Let's Encrypt with Microsoft Remote Desktop - Revocation Checks Causing Errors

My solution:

EDIT2: something seems to be wrong with my User Profile. If I create a new user on my Win7 Workstation and connect using that one there is no warning and the lock appears normally. If I find out what it is I will update here.
It’s not “certutil -urlcache”. I’ll keep searching.

EDIT3: After growing a few more grey hairs I got it. Clearing the various caches (ocsp and crl) didn’t help. What finally did was this: certutil -url <DER encoded certificate file>
That opens a little GUI. I clicked on all the retrieve options and bingo. No more errors on connecting. Very, very strange.

Original question:

I have recently switched from a StartSSL SAN certificate to an (almost) identical LE certificate.

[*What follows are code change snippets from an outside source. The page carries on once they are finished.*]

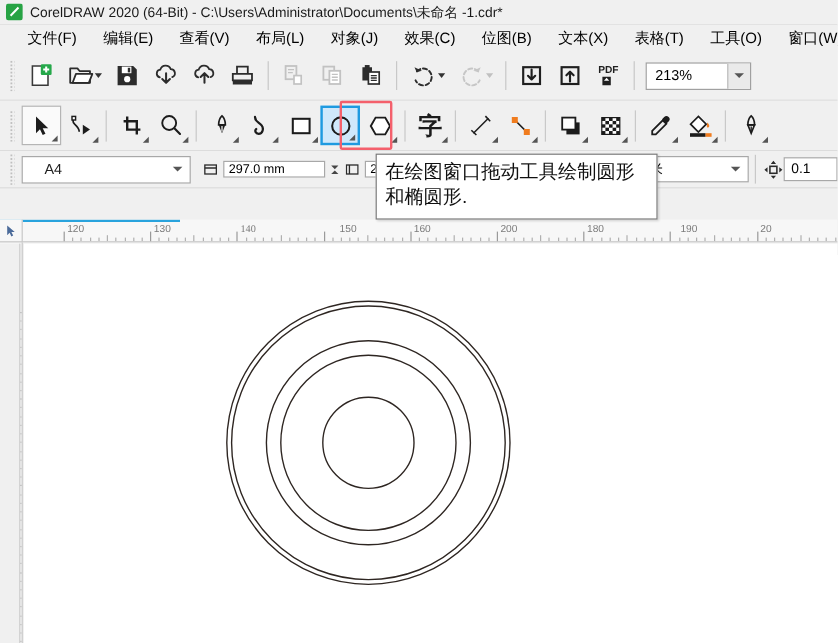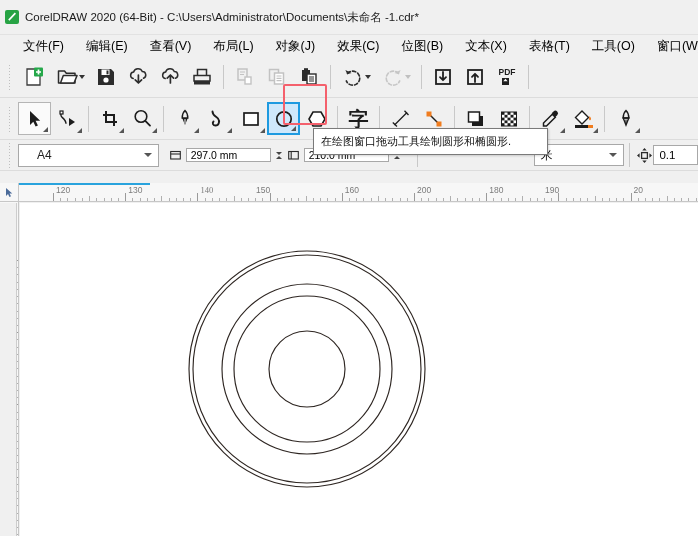--- a/index.html
+++ b/index.html
@@ -14,7 +14,7 @@
 
   
   .titlebar {
-    height: 35px; background: #f0f0f0;
+    height: 21px; background: #f0f0f0;
     display: flex; align-items: center; padding-left: 5px;
     border-bottom: 1px solid #e2e2e2;
   }

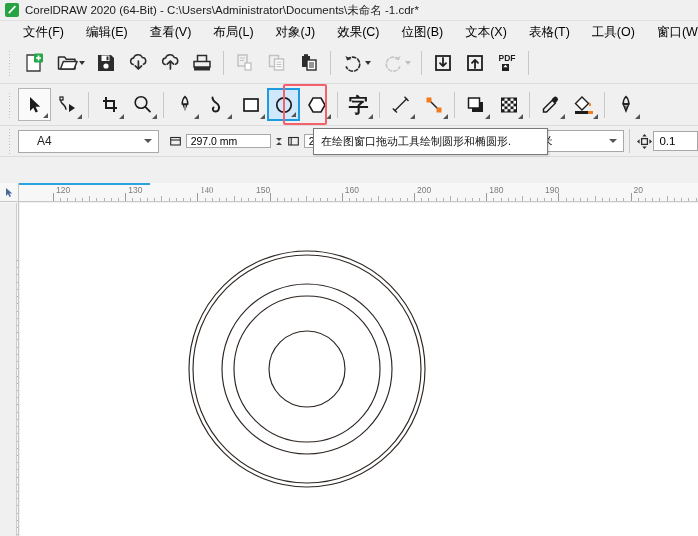--- a/index.html
+++ b/index.html
@@ -376,6 +376,12 @@
 
     <div class="tb-sep"></div>
 
+    <div class="zoom-combo">
+      <div class="zoom-val">213%</div>
+      <div class="zoom-arrow">
+        <span style="width:0;height:0;border-left:4px solid transparent;border-right:4px solid transparent;border-top:4.5px solid #555;"></span>
+      </div>
+    </div>
   </div>
 
   <div class="toolbox">

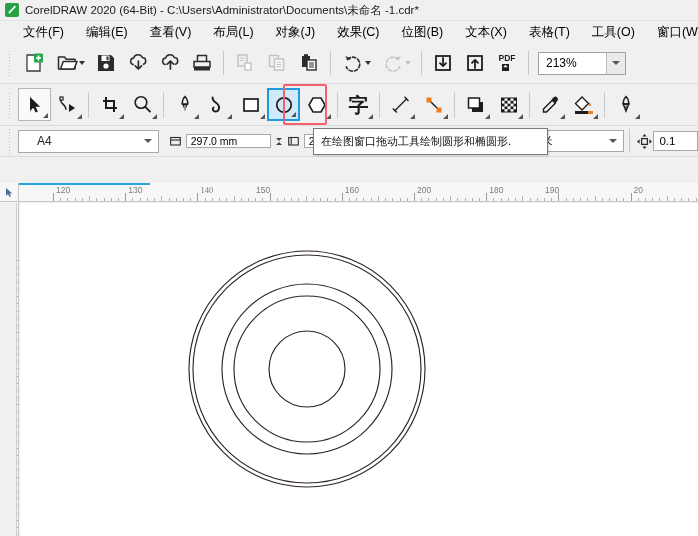--- a/index.html
+++ b/index.html
@@ -158,7 +158,7 @@
   .tt-title { font-size: 12px; color: #000; margin-bottom: 3px; }
   .tt-title b { font-weight: bold; }
   .tt-title span.key { font-weight: normal; }
-  .tt-desc { font-size: 11px; color: #111; line-height: 1.3; }
+  .tt-desc { font-size: 16px; color: #111; line-height: 1.3; }
 
   
   .tabbar {

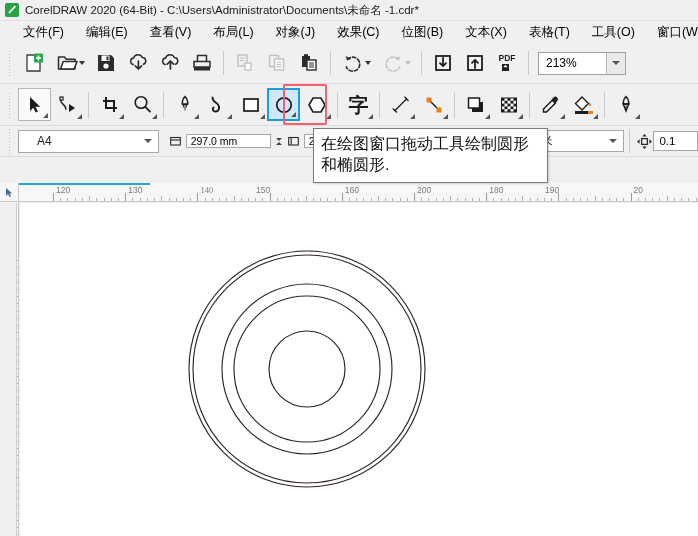--- a/index.html
+++ b/index.html
@@ -658,7 +658,7 @@
           <div class="tick" style="left: 255.16px; top: 15px; width: 1px; height: 3px; background: rgb(176, 176, 176);"></div>
           <div class="tick" style="left: 262.38px; top: 15px; width: 1px; height: 3px; background: rgb(176, 176, 176);"></div>
           <div class="tick" style="left: 269.6px; top: 10px; width: 1px; height: 9px;"></div>
-          <div class="rl-label" style="left: 256px; top: 2px;">150</div>
+          <div class="rl-label" style="left: 283px; top: 2px;">150</div>
           <div class="tick" style="left: 276.82px; top: 15px; width: 1px; height: 3px; background: rgb(176, 176, 176);"></div>
           <div class="tick" style="left: 284.04px; top: 15px; width: 1px; height: 3px; background: rgb(176, 176, 176);"></div>
           <div class="tick" style="left: 291.26px; top: 15px; width: 1px; height: 3px; background: rgb(176, 176, 176);"></div>

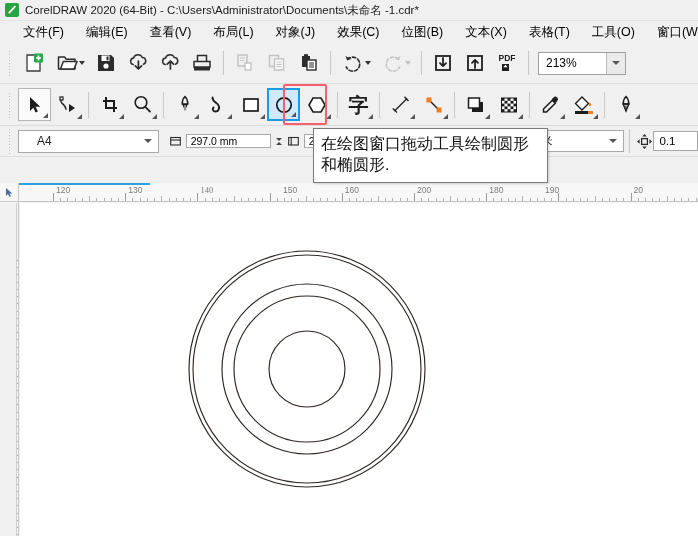--- a/index.html
+++ b/index.html
@@ -702,7 +702,7 @@
           <div class="tick" style="left: 543.96px; top: 15px; width: 1px; height: 3px; background: rgb(176, 176, 176);"></div>
           <div class="tick" style="left: 551.18px; top: 15px; width: 1px; height: 3px; background: rgb(176, 176, 176);"></div>
           <div class="tick" style="left: 558.4px; top: 10px; width: 1px; height: 9px;"></div>
-          <div class="rl-label" style="left: 545px; top: 2px; text-align: right;">190</div>
+          <div class="rl-label" style="left: 567px; top: 2px; text-align: right;">190</div>
           <div class="tick" style="left: 565.62px; top: 15px; width: 1px; height: 3px; background: rgb(176, 176, 176);"></div>
           <div class="tick" style="left: 572.84px; top: 15px; width: 1px; height: 3px; background: rgb(176, 176, 176);"></div>
           <div class="tick" style="left: 580.06px; top: 15px; width: 1px; height: 3px; background: rgb(176, 176, 176);"></div>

Now my RDP Clients are showing this warning you have to ignore before allowing the connection: “a revocation check could not be performed for the certificate”

The only differences I can see between the two certificates is the “CRL Distribution Points” Field which is missing on the LE cert. And the CN which is set to a different subdomain (also the C / country field is not set on the LE cert).
The SAN are the same (different order though) and a check with https://certificate.revocationcheck.com shows no problems except for some HTTP header problems on http://crl.identrust.com/DSTROOTCAX3CRL.crl which I don’t think are relevant.

Does anyone have a working setup of a Windows 2012 RemoteApp/Session Host/Connection Broker/RD Gateway with a LE Certificate and could give me some tips?

I hope the problem isn’t the CRL field, because I have no way to influence that. Or is there a way to get a cert with a CRL-URL attached?

EDIT: The error seems to be limited to Windows 7 Clients (yes the latest RDP Client with 8.1 Protocol is installed). I had no such message on Windows 10 (1607). The lock icon on the connection bar shows up on Win10 and you can check the certificate with it. On Win7 it does no longer show up.

hi @clst

Usually a quick search on the forum would help out

Using Let's Encrypt to secure Windows Remote Desktop connections - #5 by ahaw021

Also try to avoid abbreviation as people might not know what MS RDP is.


Thanks for the reply. The issue was none of those checks failed and the problem didn’t exist on computers that had never connected before.
My guess is that it’s a problem with stale cached OCSP or CRL responses in the Windows user profile.
I will check if certutil -verify -urlfetch cert.cer will fix it and update the OP with this solution. Then it can be “googled” easier.
I searched for 2 days before posting. Windows can break in mysterious ways.
The workaround I posted in EDIT3 worked on two Windows 7 PCs so far.

hi @clst

Do you have the Let’s Encrypt Intermediate installed on the server?


Do you mean Let’s Encrypt Authority X3? Thumbprint ‎e6 a3 b4 5b 06 2d 50 9b 33 82 28 2d 19 6e fe 97 d5 95 6c cb
Yes it’s installed. I am pretty sure the problem was client-side though. (And additionally had nothing to do with LetsEncrypt but with Windows’ weird OCSP/CRL caching due to the swapped out certificate)

This topic was automatically closed 30 days after the last reply. New replies are no longer allowed.